Work to complete:
From the line holding "- To compile" to the final line below, restate each line word for word and add nothing.

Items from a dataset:
- - -
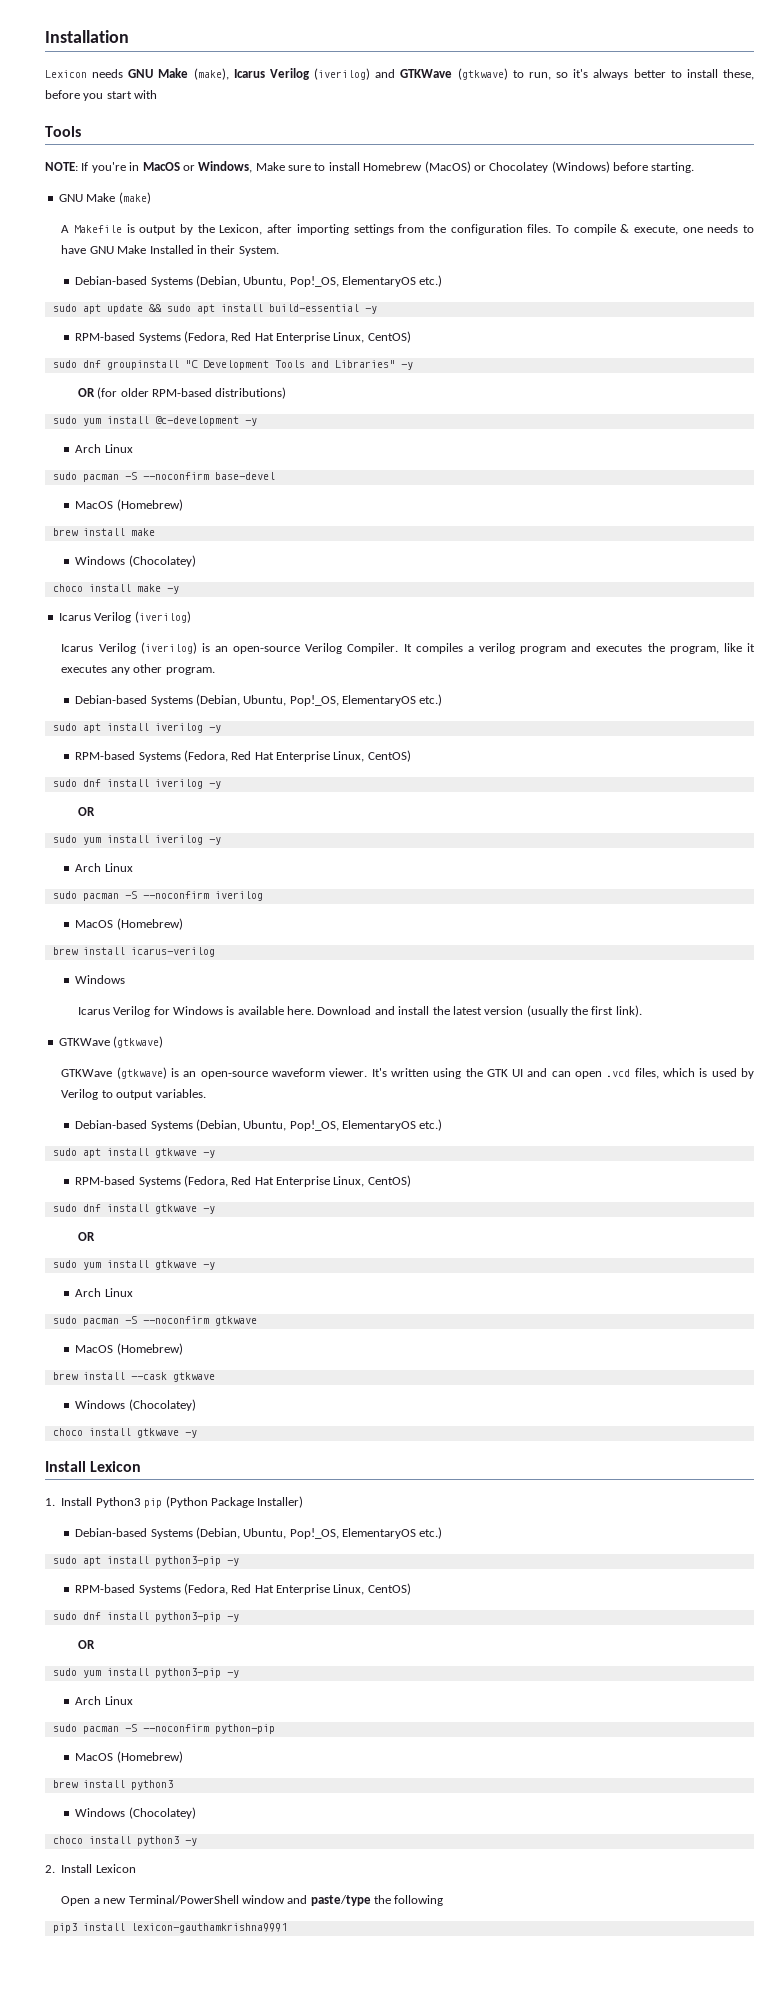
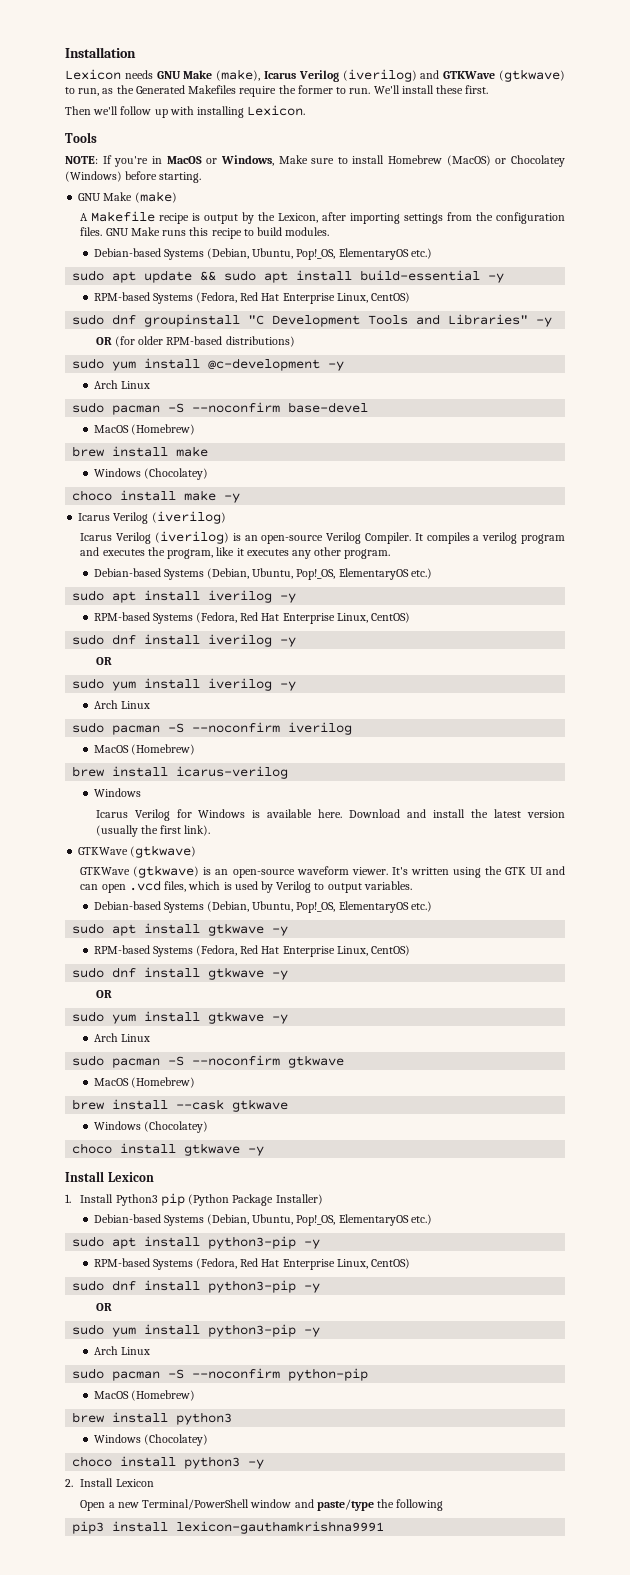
- Lexicon needs GNU Make (make), Icarus Verilog (iverilog) and GTKWave (gtkwave) to run, so it's always better to install these, before you start with
+ Lexicon needs GNU Make (make), Icarus Verilog (iverilog) and GTKWave (gtkwave) to run, as the Generated Makefiles require the former to run. We'll install these first.
+ Then we'll follow up with installing Lexicon.
- A Makefile is output by the Lexicon, after importing settings from the configuration files.
+ A Makefile recipe is output by the Lexicon, after importing settings from the configuration files.
- To compile & execute, one needs to have GNU Make Installed in their System.
+ GNU Make runs this recipe to build modules.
- - -
Written reply:
- To compile & execute, one needs to have GNU Make Installed in their System.
+ GNU Make runs this recipe to build modules.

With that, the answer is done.